§ Task brief
Scan the lines below for the word "czerwona". Copy each line you find it in.

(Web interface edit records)
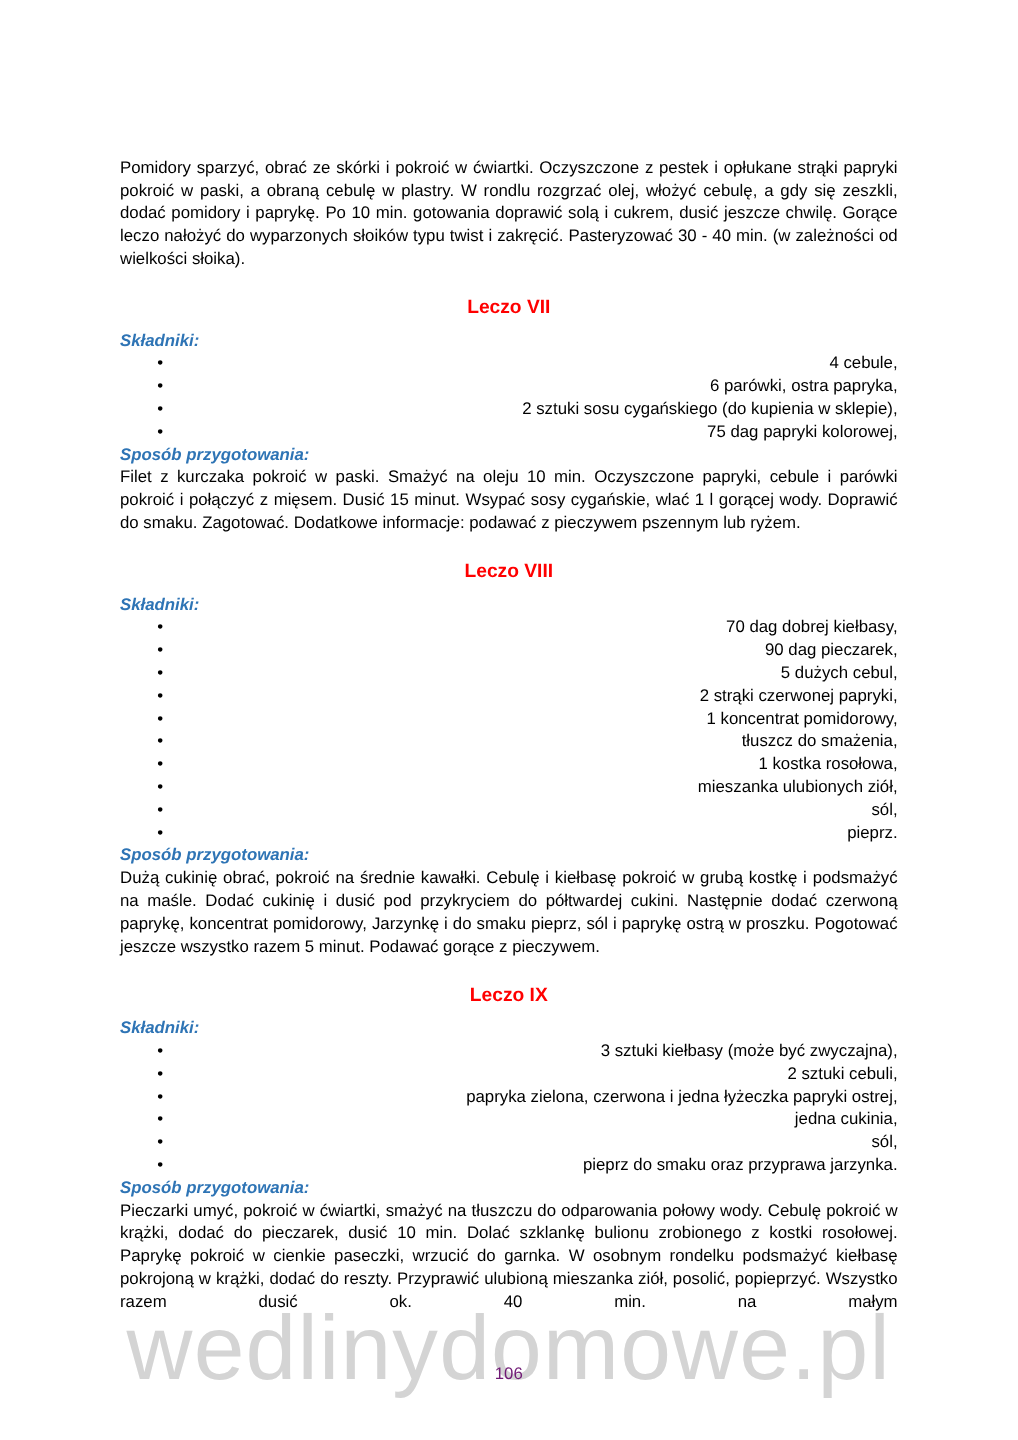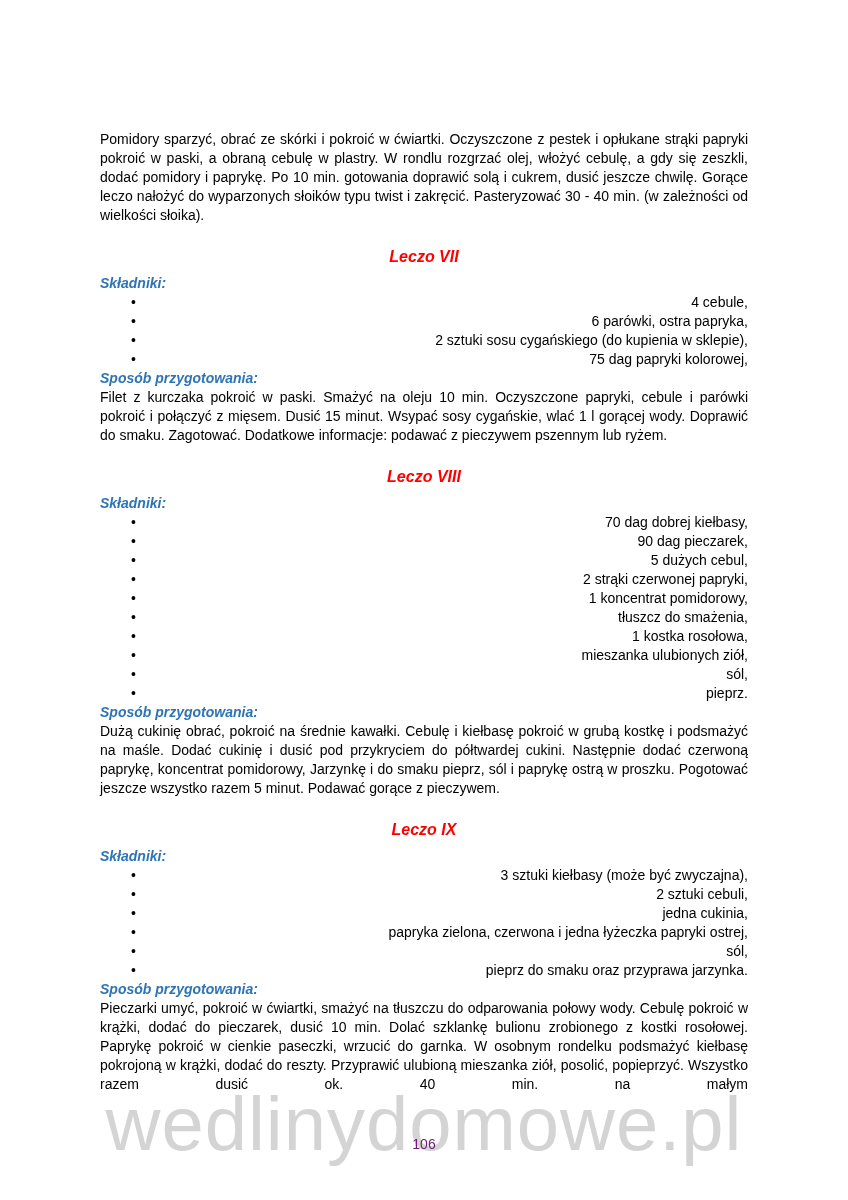--- a/index.html
+++ b/index.html
@@ -32,7 +32,6 @@
     font-size: 16px;
     font-weight: 700;
     margin: 22px 0 8px;
-    font-style: italic;
   }
   .label {
     color: var(--label-color, #2e74b5);

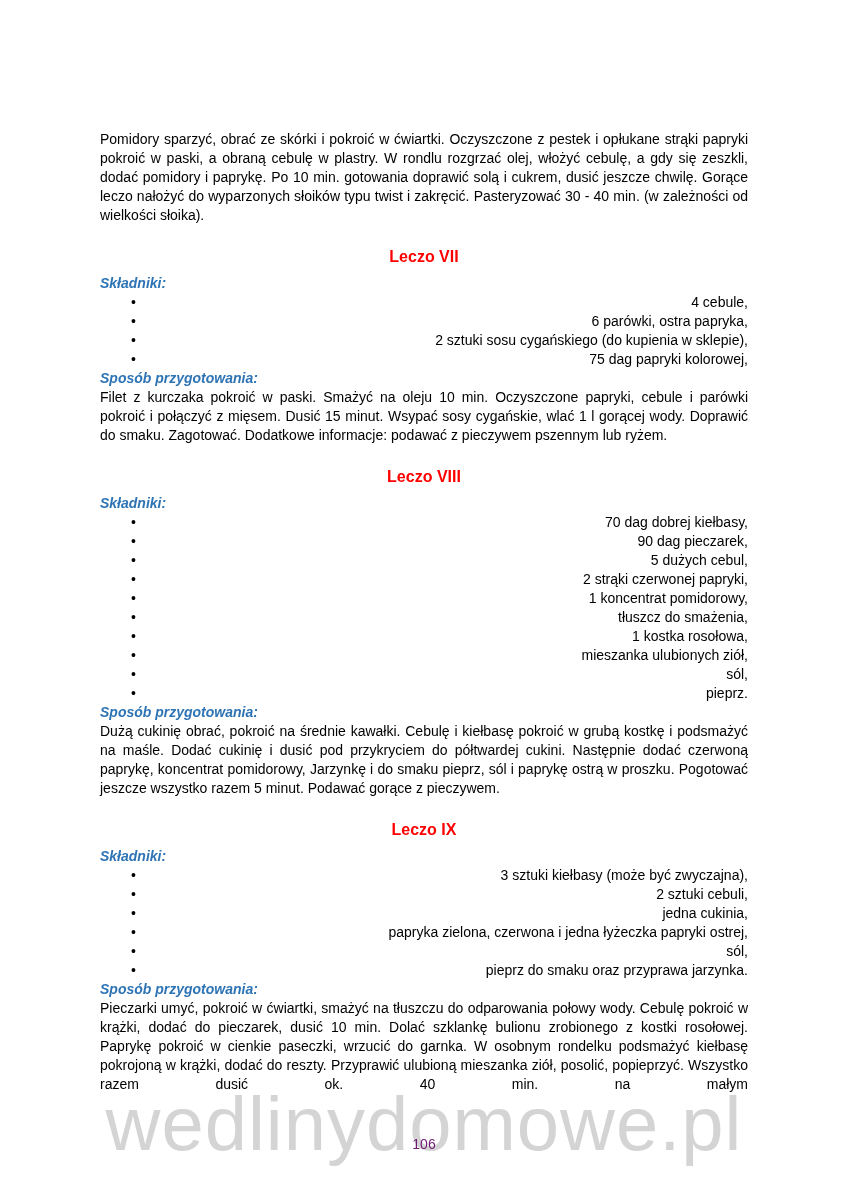--- a/index.html
+++ b/index.html
@@ -121,8 +121,8 @@
       <ul class="ingredients">
         <li>3 sztuki kiełbasy (może być zwyczajna),</li>
         <li>2 sztuki cebuli,</li>
+        <li>papryka zielona, czerwona i jedna łyżeczka papryki ostrej,</li>
         <li>jedna cukinia,</li>
-        <li>papryka zielona, czerwona i jedna łyżeczka papryki ostrej,</li>
         <li>sól,</li>
         <li>pieprz do smaku oraz przyprawa jarzynka.</li>
       </ul>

§ Result of the task
+        <li>papryka zielona, czerwona i jedna łyżeczka papryki ostrej,</li>
-        <li>papryka zielona, czerwona i jedna łyżeczka papryki ostrej,</li>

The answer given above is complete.